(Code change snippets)
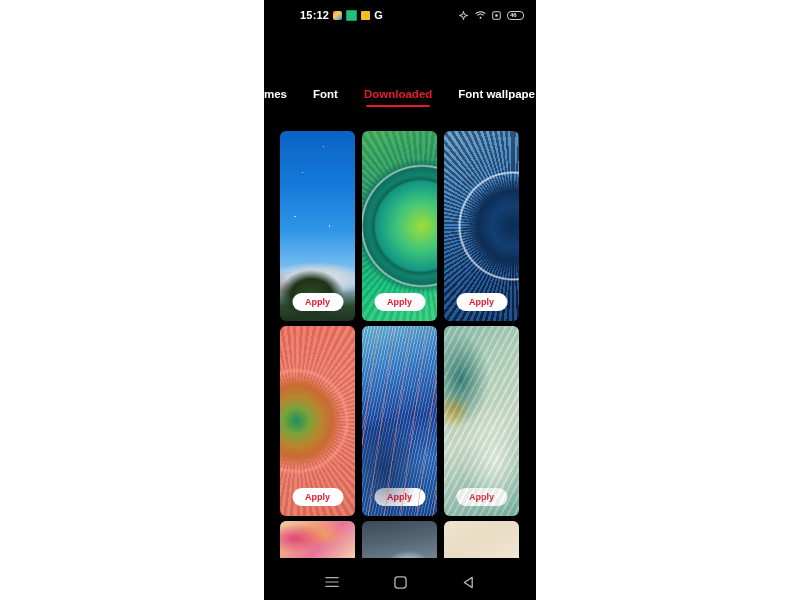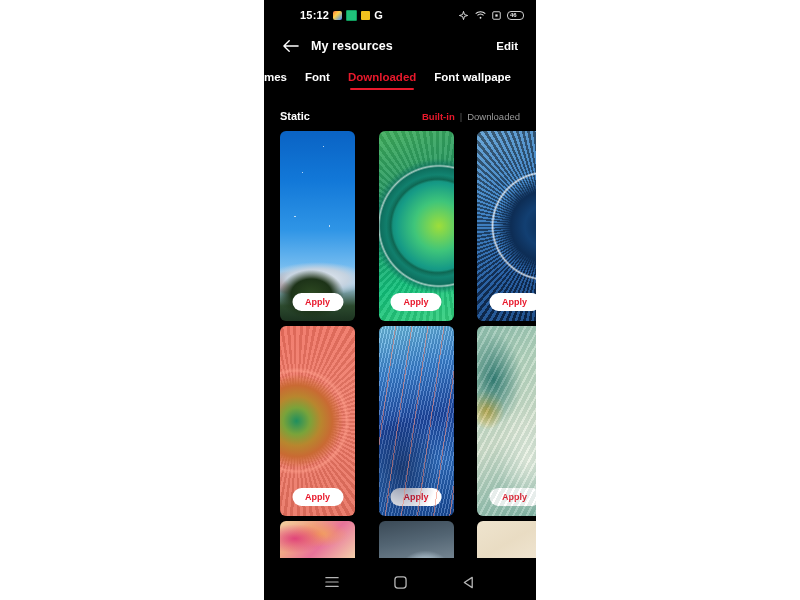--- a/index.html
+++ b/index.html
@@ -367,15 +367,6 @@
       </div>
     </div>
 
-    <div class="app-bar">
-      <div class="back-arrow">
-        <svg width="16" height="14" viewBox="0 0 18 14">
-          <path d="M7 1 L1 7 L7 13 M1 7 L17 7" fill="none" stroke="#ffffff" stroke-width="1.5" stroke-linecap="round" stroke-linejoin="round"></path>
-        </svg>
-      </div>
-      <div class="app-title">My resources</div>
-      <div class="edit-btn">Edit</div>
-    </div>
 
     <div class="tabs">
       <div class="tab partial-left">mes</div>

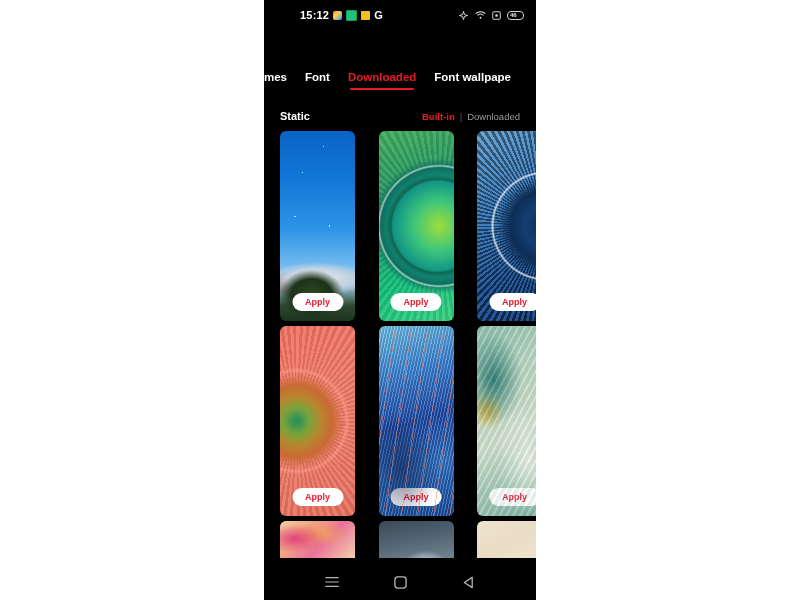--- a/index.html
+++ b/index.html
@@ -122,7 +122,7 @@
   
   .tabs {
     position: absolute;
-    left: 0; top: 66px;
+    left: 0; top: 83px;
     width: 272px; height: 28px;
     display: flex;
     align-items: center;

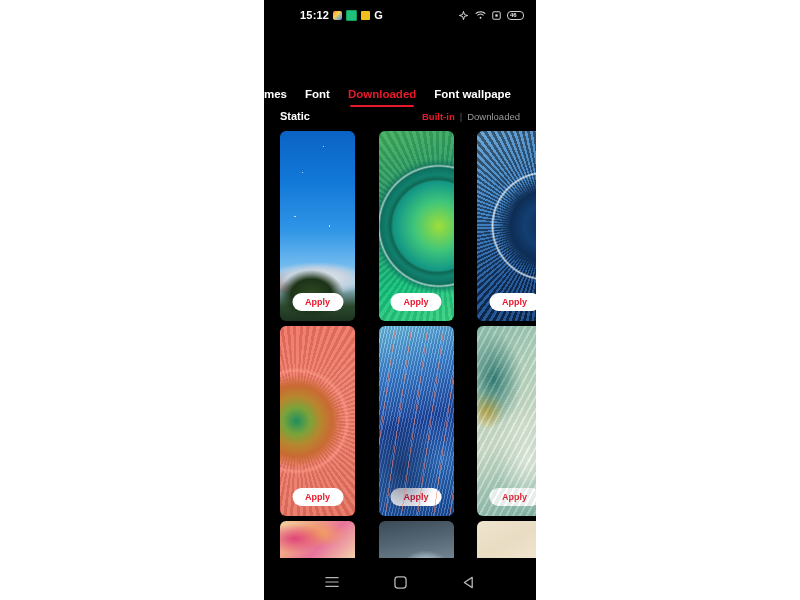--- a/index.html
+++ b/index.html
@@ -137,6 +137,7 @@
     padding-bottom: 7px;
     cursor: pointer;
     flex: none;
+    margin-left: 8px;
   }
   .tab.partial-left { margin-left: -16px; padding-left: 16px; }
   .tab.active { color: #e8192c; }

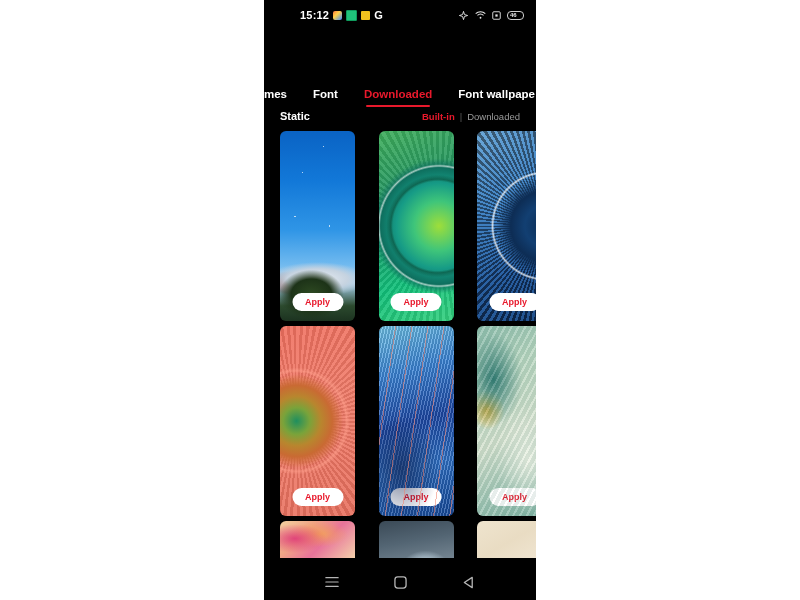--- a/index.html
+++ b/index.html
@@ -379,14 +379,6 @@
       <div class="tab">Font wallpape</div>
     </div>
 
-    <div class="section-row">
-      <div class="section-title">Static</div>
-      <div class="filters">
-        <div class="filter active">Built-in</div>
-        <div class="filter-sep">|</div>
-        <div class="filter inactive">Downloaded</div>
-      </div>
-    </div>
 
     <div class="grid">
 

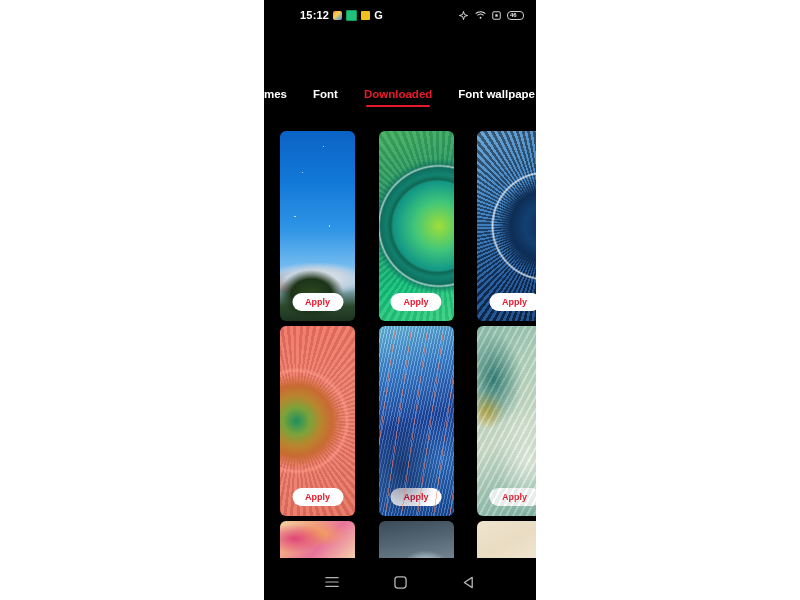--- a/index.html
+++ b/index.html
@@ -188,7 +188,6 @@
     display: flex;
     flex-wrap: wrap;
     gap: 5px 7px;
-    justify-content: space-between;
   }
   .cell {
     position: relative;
--
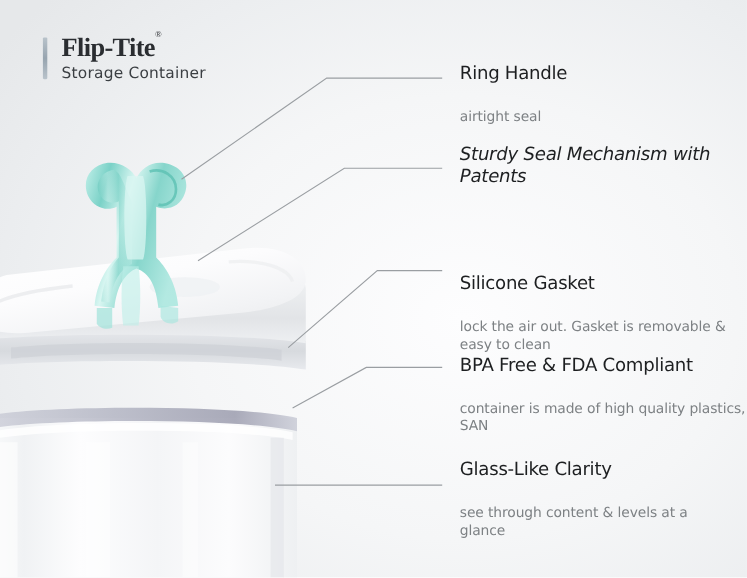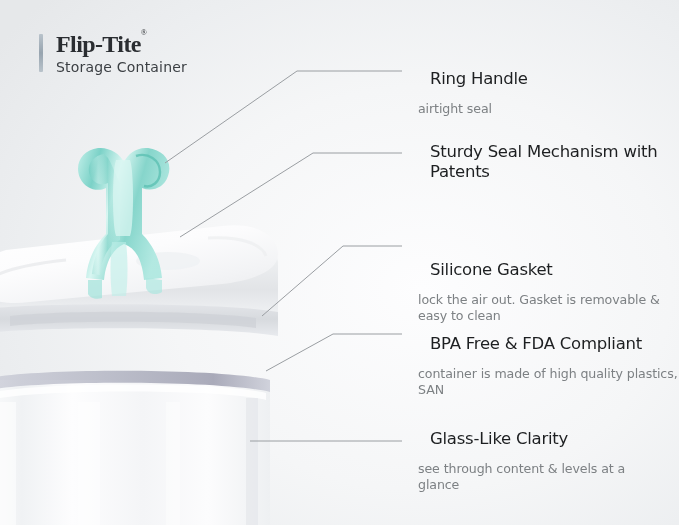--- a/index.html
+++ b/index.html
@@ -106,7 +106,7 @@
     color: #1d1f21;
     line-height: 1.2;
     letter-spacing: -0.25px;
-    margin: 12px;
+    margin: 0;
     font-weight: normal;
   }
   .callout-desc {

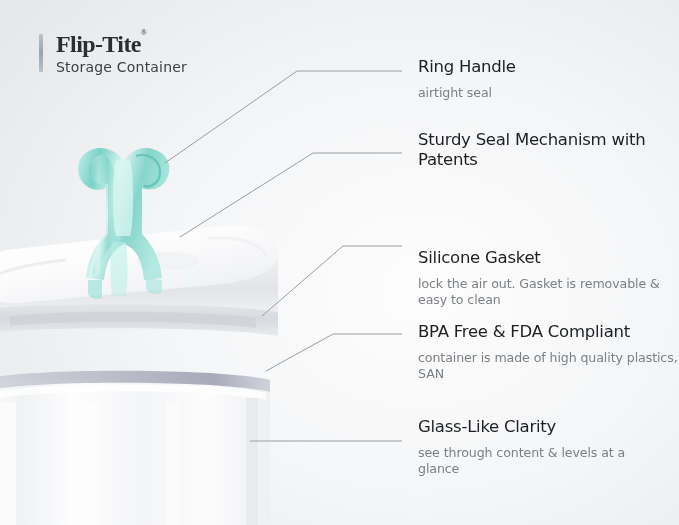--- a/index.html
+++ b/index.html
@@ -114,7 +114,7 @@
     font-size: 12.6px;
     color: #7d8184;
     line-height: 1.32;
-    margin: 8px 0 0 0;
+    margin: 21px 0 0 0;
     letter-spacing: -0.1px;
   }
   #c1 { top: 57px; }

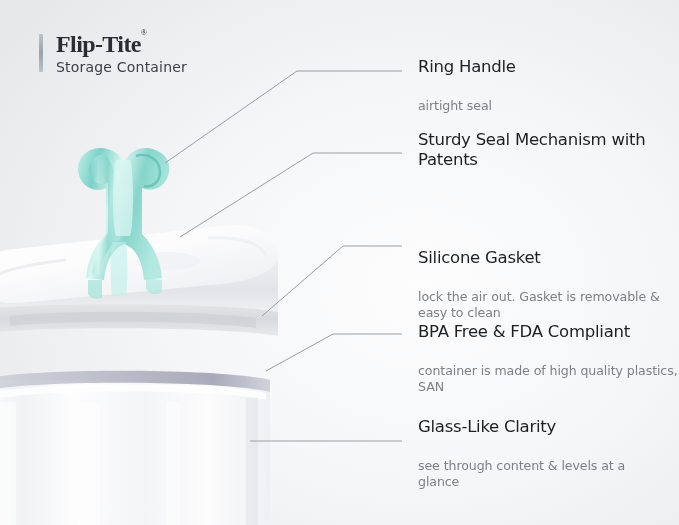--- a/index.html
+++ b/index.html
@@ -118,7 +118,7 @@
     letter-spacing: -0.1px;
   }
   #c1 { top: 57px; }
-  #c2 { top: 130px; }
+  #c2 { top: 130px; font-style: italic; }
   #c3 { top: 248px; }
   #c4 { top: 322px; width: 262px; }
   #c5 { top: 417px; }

**What you should do**
Copy each line above holding "margin".

**Exercise response**
+    margin-left: 8px;
   .tab.partial-left { margin-left: -16px; padding-left: 16px; }
-    margin: 12px;
+    margin: 0;
-    margin: 8px 0 0 0;
+    margin: 21px 0 0 0;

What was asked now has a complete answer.